Once in St. John’s, he said, the driver stopped at every red light.

Almost two hours after he made the 911 call, he said, they finally reached the hospital. He said his wife is still shaken by what happened that night and is still under a doctor’s care.

The Telegram had contacted Fewer’s owner, Robert Fewer, for his views on the situation, but he opted to wait and see what Healey said in the story and directed The Telegram’s inquires to the Provincial Medical Oversight office (PMO).

An emailed written statement from the PMO office stated the case was reviewed and it was determined the response was appropriate.

The lawyer’s letter to Healey stated that Healey was quoted as saying the attendants took the long way through St. John’s, when, in fact, they took the long way to the highway.

“Nowhere in the story did I say the long way through St. John’s,” he said.

The lawyer’s letter also stated the two females who attended Healey’s house were well trained to deal with these circumstances “and in accordance with protocol and procedure did everything required of them.”

It said using the wheelchair, or “stair chair,” was the proper thing to use, as it was used “to safely take your wife downstairs to the exit level of the home.”

But Healey is quick to point out it was just one step to the ground from off the patio and a stretcher would have been the appropriate thing to use.

The letter states that when attendants arrived, Healey’s wife was conscious, with stable vital signs, and that all examinations required were given and recorded.

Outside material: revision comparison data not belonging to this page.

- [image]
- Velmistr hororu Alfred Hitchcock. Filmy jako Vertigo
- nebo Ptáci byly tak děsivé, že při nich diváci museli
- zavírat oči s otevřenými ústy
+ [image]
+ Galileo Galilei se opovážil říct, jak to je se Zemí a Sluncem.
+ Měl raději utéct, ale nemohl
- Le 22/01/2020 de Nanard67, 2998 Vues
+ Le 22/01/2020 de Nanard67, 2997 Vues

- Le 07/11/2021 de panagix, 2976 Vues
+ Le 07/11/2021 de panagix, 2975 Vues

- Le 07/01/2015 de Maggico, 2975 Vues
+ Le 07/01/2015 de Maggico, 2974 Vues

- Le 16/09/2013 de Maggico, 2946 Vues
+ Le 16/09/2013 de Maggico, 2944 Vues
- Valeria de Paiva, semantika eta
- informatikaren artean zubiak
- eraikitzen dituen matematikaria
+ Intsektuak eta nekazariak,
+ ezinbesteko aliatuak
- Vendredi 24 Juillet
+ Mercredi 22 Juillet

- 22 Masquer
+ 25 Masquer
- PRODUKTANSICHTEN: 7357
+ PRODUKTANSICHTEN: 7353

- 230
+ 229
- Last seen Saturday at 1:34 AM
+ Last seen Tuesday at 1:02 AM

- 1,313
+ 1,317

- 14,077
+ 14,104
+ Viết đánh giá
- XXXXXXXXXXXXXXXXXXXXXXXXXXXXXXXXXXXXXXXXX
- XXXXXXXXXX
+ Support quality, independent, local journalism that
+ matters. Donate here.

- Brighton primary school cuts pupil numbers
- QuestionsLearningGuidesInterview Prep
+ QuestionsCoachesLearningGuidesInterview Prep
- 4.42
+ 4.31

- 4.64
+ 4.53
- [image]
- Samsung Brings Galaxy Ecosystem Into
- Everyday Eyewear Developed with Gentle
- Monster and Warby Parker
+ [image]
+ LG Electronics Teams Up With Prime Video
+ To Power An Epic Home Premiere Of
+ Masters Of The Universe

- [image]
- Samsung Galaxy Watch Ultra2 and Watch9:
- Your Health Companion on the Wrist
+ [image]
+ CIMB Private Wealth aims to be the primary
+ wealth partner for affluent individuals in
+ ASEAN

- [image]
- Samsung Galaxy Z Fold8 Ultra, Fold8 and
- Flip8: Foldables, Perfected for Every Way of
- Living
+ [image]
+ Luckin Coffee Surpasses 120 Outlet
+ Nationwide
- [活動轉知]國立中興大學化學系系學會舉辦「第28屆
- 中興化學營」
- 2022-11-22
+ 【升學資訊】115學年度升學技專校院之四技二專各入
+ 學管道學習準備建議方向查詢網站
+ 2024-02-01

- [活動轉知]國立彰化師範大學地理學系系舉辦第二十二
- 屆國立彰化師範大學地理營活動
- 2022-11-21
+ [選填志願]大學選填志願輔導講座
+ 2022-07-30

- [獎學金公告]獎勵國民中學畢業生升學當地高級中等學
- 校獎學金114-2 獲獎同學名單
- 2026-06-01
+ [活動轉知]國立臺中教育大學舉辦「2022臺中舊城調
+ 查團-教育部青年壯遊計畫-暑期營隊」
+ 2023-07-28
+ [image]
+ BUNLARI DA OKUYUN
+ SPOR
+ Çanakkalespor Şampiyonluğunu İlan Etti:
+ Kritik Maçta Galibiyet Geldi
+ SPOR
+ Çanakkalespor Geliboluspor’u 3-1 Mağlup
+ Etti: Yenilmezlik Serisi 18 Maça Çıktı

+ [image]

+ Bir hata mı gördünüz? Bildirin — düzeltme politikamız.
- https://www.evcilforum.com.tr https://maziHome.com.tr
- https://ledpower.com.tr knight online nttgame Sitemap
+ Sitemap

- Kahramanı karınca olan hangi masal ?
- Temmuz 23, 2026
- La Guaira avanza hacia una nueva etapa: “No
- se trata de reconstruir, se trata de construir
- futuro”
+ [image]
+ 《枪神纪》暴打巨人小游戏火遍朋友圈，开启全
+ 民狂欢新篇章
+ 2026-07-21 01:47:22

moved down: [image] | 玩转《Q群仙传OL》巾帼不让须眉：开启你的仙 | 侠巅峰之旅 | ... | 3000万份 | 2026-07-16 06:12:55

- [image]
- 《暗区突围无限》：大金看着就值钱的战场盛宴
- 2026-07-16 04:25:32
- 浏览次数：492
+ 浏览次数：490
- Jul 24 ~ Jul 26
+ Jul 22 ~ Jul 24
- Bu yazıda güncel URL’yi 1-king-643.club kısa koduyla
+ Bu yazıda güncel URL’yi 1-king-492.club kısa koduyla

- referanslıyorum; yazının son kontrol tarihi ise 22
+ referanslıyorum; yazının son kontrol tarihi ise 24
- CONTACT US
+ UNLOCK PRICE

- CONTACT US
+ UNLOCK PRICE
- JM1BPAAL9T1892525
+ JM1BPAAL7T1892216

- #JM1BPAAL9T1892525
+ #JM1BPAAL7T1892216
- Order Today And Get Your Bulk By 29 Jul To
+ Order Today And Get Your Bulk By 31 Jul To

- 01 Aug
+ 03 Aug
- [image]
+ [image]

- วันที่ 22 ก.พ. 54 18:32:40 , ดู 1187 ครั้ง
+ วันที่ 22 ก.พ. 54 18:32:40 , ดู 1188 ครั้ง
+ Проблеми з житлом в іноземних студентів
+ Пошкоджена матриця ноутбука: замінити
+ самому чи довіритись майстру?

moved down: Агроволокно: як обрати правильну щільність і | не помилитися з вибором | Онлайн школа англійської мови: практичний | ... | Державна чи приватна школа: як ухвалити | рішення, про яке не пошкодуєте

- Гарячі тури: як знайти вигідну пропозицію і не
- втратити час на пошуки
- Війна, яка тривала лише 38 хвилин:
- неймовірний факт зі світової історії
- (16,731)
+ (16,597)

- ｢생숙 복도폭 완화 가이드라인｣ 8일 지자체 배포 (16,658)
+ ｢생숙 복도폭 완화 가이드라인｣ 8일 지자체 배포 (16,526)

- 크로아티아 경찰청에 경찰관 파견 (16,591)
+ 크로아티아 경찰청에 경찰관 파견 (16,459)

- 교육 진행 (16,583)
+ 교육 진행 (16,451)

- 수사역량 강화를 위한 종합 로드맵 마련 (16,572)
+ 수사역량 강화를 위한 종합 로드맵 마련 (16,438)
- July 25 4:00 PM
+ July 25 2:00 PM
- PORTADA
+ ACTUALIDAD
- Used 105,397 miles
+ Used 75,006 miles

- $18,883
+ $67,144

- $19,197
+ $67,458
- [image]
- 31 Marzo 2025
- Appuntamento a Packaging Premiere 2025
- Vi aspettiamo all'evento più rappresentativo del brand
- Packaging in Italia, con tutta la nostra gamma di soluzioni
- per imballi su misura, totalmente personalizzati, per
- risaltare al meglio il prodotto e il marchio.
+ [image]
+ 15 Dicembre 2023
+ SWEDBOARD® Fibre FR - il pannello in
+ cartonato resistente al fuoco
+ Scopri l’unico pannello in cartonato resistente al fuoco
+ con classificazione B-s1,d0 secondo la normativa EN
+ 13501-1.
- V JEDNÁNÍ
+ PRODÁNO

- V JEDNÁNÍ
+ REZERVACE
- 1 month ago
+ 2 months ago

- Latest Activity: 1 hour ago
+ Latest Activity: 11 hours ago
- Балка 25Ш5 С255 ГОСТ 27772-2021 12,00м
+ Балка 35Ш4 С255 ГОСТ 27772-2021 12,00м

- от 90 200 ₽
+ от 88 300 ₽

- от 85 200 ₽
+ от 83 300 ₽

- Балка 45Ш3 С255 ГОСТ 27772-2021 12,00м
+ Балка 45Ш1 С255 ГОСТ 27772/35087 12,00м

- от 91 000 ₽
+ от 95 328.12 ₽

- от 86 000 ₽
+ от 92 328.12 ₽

They determined it to be a “Code 2,” which is a non-urgent status.

“The fact you are not aware of the proper protocol and procedures is not a valid excuse for making the slanderous comments that appear in the article,” it states. “Your lack of knowledge makes your comments reckless.”

Healey is quick to point out that while he’s not a formally educated man, his concerns about what happened that night are not just idle claims.

“I got it right and I’ve got lots of credibility,” said Healey, a former longtime trustee of the local Carpenters’ union and honorary lifetime member of the Knights of Columbus. “I’m certainly not reckless. That’s (an insult) to me. … I’m not going to just take this lying down.”